- Directed by: Manas Sahoo
- Written by: Sarojini Pattayat
- Produced by: Alina Samal, Maskman Film
- Starring: Soumyaranjan, Bijay Mohanty, Auro Varat Patnaik
- Cinematography: Subhendu Ghadei
- Edited by: Jyotiprakash
- Music by: Sudeep Prabhu
- Production company: Maskman Films
- Release date: 2015;
- Running time: 145 minutes
- Country: India
- Language: Odia

= Antarleena (film) =

Antarleena is a 2015 Indian Odia-language film directed by Manas Sahoo, produced by Alina Samal, and written by Sarojini Pattayat. The film stars Soumya Ranjan in the lead role, with Bijay Mohanty, Lipsa Bhawani, Dharitri, Ansuman, Auro Varat Patnaik, Subham, and Sai in supporting roles. The story is based on the point of view from an autistic savant child who is at first not accepted by society but goes on to become a writer and philosopher.

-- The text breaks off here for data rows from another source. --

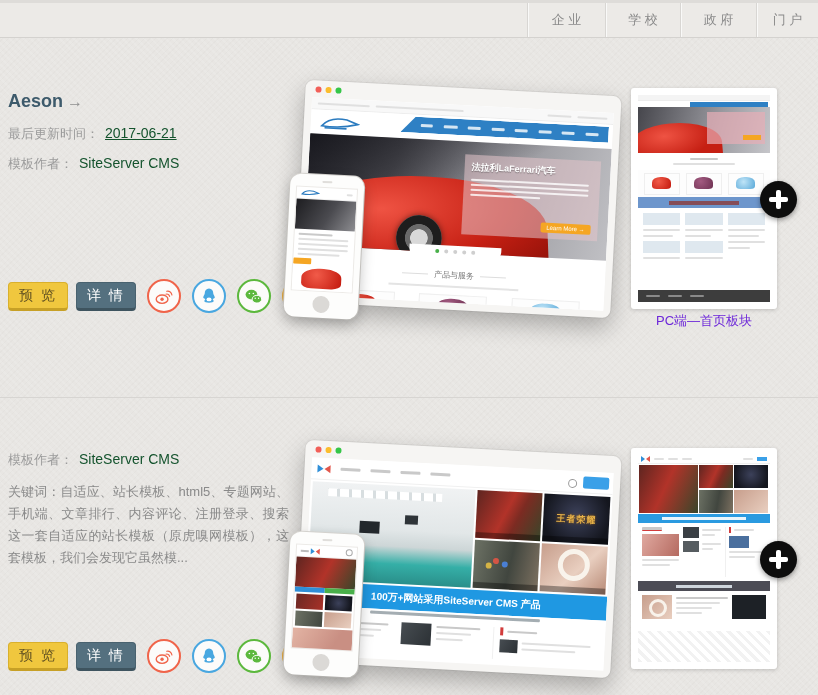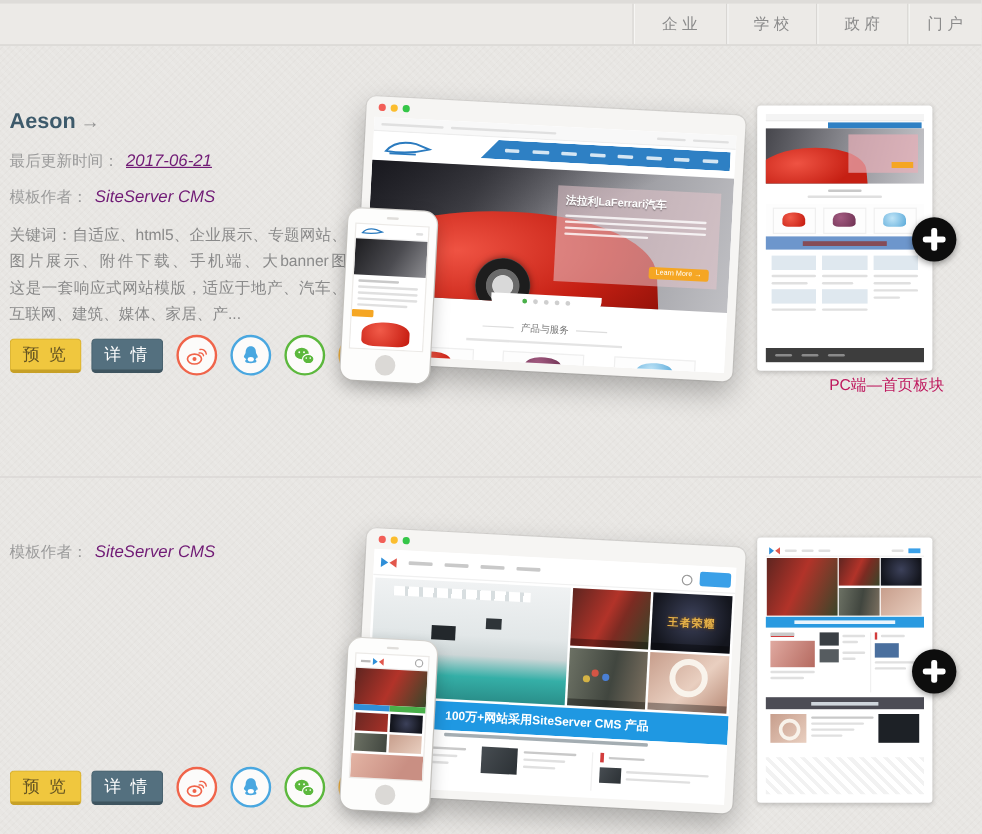--- a/index.html
+++ b/index.html
@@ -32,21 +32,21 @@
   .row-divider{position:absolute;left:0;top:397px;width:818px;height:1px;background:#d7d5d2;}
 
   
   .trow{position:absolute;left:0;width:818px;height:250px;}
   .trow1{top:85px}.trow2{top:445px}
 
   .info{position:absolute;left:8px;top:6px;width:281px;}
   .tname{margin:0 0 13px 0;font-size:18px;font-weight:bold;color:#3d5a6b;cursor:pointer;}
   .tname .arrow{color:#8f8f8f;font-weight:normal;font-size:16px;margin-left:4px;}
   .meta{margin:0 0 12px 0;font-size:13px;color:#9b9b9b;}
-  .meta .val{color:#701a75;font-size:14px;margin-left:6px;font-style:italic;}
+  .meta .val{color:#14532d;font-size:14px;margin-left:6px;}
   .meta .val.u{text-decoration:underline;cursor:pointer;}
   .keywords{margin:4px 0 0 0;font-size:13px;color:#8a8a8a;line-height:22px;text-align:justify;}
   .actions{position:absolute;left:8px;top:194px;display:flex;align-items:center;gap:8px;}
   .trow .actions{top:194px;}
   .btn{font-size:14px;border-radius:4px;padding:4px 10px 3px;cursor:pointer;font-family:inherit;letter-spacing:2px;}
   .btn-preview{background:#f0c73e;border:1px solid #d9b02c;border-bottom:3px solid #c7a026;color:#635322;}
   .btn-detail{background:#54707f;border:1px solid #49626f;border-bottom:3px solid #3e545f;color:#fff;}
   .sicon{width:30px;height:30px;border-radius:50%;background:#fcfbfa;display:flex;align-items:center;justify-content:center;cursor:pointer;margin-left:3px;}
   .sicon.weibo{border:2px solid #f0644a}.sicon.qq{border:2px solid #49a7e0}
   .sicon.wechat{border:2px solid #5cb83d}.sicon.qzone{border:2px solid #f3b33f}
@@ -213,42 +213,41 @@
   .m2-ring:after{content:"";position:absolute;left:7px;top:4px;width:12px;height:12px;border:3px solid rgba(250,245,238,.95);border-radius:50%;}
   .m2-dark{width:34px;height:24px;background:#1d2126;flex:none;}
   .m2-foot{flex:1;background:repeating-linear-gradient(45deg,#f2f2f2 0 3px,#fff 3px 7px);}
 
   .plus-btn{position:absolute;left:760px;top:96px;width:37px;height:37px;border-radius:50%;background:#0d0d0d;cursor:pointer;
     box-shadow:0 2px 5px rgba(0,0,0,.4);}
   .plus-btn:before,.plus-btn:after{content:"";position:absolute;background:#fff;border-radius:2px;}
   .plus-btn:before{left:9px;top:16px;width:19px;height:5px;}
   .plus-btn:after{left:16px;top:9px;width:5px;height:19px;}
 
-  .thumb-caption{position:absolute;left:621px;top:227px;width:166px;text-align:right;font-size:13px;color:#be185d;}
+  .thumb-caption{position:absolute;left:621px;top:227px;width:166px;text-align:center;font-size:13px;color:#6d28d9;}
 </style>
 </head>
 <body>
 
 <div class="canvas">
 
   <nav class="topnav">
     <div class="nav-item w2">企 业</div>
     <div class="nav-item w4">学 校</div>
     <div class="nav-item w3">政 府</div>
     <div class="nav-item w5">门 户</div>
   </nav>
 
   <div class="row-divider"></div>
 
   <section class="trow trow1">
     <div class="info">
       <h2 class="tname"><span>Aeson</span><span class="arrow">→</span></h2>
       <div class="meta"><span>最后更新时间：</span><span class="val u">2017-06-21</span></div>
       <div class="meta"><span>模板作者：</span><span class="val">SiteServer CMS</span></div>
-      <p class="keywords">关键词：自适应、html5、企业展示、专题网站、图片展示、附件下载、手机端、大banner图　　这是一套响应式网站模版，适应于地产、汽车、互联网、建筑、媒体、家居、产...</p>
     </div>
     <div class="actions">
       <button class="btn btn-preview">预 览</button>
       <button class="btn btn-detail">详 情</button>
       <span class="sicon weibo">
         <svg viewBox="0 0 26 24" width="20" height="19">
             <ellipse cx="10.5" cy="15.5" rx="7.6" ry="5.4" fill="none" stroke="#f0644a" stroke-width="1.8"></ellipse>
             <circle cx="10.5" cy="15.5" r="2.2" fill="#f0644a"></circle>
             <path d="M15.5 9c2.4-.7 4.4.7 4.8 2.9" fill="none" stroke="#f0644a" stroke-width="1.5" stroke-linecap="round"></path>
             <path d="M16.5 5.2c3.6-.8 6.4 1.5 6.8 4.9" fill="none" stroke="#f0644a" stroke-width="1.5" stroke-linecap="round"></path>
@@ -426,20 +425,21 @@
           </div>
       </div>
     </figure>
     <div class="plus-btn"></div>
     <figcaption class="thumb-caption">PC端—首页板块</figcaption>
   </section>
 
   <section class="trow trow2">
     <div class="info">
       <div class="meta"><span>模板作者：</span><span class="val">SiteServer CMS</span></div>
+      <p class="keywords">关键词：自适应、站长模板、html5、专题网站、手机端、文章排行、内容评论、注册登录、搜索　　这一套自适应的站长模板（原虎嗅网模板），这套模板，我们会发现它虽然模...</p>
     </div>
     <div class="actions">
       <button class="btn btn-preview">预 览</button>
       <button class="btn btn-detail">详 情</button>
       <span class="sicon weibo">
         <svg viewBox="0 0 26 24" width="20" height="19">
             <ellipse cx="10.5" cy="15.5" rx="7.6" ry="5.4" fill="none" stroke="#f0644a" stroke-width="1.8"></ellipse>
             <circle cx="10.5" cy="15.5" r="2.2" fill="#f0644a"></circle>
             <path d="M15.5 9c2.4-.7 4.4.7 4.8 2.9" fill="none" stroke="#f0644a" stroke-width="1.5" stroke-linecap="round"></path>
             <path d="M16.5 5.2c3.6-.8 6.4 1.5 6.8 4.9" fill="none" stroke="#f0644a" stroke-width="1.5" stroke-linecap="round"></path>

Antarleena is one of the first films of its kind in Odia.

==Plot==
Chintan Das, known as Chinu, lives with his grandfather, Sunil Das, who is his only surviving family member. Unable to understand Chinu's restlessness and hyperactivity, and fearing for him, he takes Chinu to a doctor who diagnoses autism. Although he accepts the diagnosis, and attempts to research and understand Chinu, he continues efforts to make Chinu behave "like a normal child". Unable to face the reality of his grandson's condition, Sunil dies. Pihu, the little girl who is Chinu's only friend, leaves the city and makes him feel even more lonely. Renuka, the principal of a children's autistic centre, sees Chinu and recognises his condition. She takes him into her care, providing him with both occupational therapy and maternal affection. He begins pouring out his thoughts and feelings, and as he grows up, goes on to become a well known writer and philosopher. In the meantime, Pihu, inspired by the desire to understand the unusual behaviour of her childhood friend, becomes a research scholar in sociology. She comes to realise that the now famous writer Chintan Das is none other than her old friend, Chinu. She meets him and they visit landmarks to relive their old memories. In the process, Pihu tries to use her academic and research knowledge in sociology to teach Chinu to behave like an average person and socialise with others. This has a negative impact on their friendship, and he returns to his private world, becoming engrossed within his own thoughts again.

==Cast==
- Soumyaranjan as Chintan Das/Chinu, based on a real person with autism.
- Auro Varat Patnaik as 14 year old Chinu
- Anshuman (Bapu) as Young Chinu
- Bijaya Mohanty as Sunil Das, Chinu's grandfather
- Lipsa Mishra as Adyasha/Pihu
- Adya Utkalika (Lity) as Young Pihu
- Dharitri Khandual as Renuka
- Bhabani Prasad as Udaya
- Sushant Mishra as Sunil's friend
- Minati Roy as Pihu's grandmother
- Kabi Das as Kabi's Uncle
- Upendra Nayak as the yoga teacher
- Alok Kundu as the therapy teacher
- Rainy as principal
- V. Jyoti as the class teacher
- Subham as 3 year old Chinu
- Jyoti Ratan as the anchor
- Anshuman Pratapshing as a courier boy
- Iti as Pihu's friend

==Casting==
Manas Sahoo, Auro Varat Patnaik, and Soumya Das visited a school for autistic children to gain an understanding of their behaviour, lifestyle and body language.

Soumya Ranjan was awarded Best actor at the Odisha State film Awards for his performance.

==Development==

Director Manas Sahoo was contemplating a film on the subject of intellectual disability when he and Alina Samal met the autistic daughter of an acquaintance. Never having met someone with autism before, they decided to take on this subject as the concept for their next film, to create more awareness about the condition. While researching the complexities and realities of autism by consulting and with people in the medical field, they met Gautam Panda, an autistic savant child, who became the final inspiration for their story concept.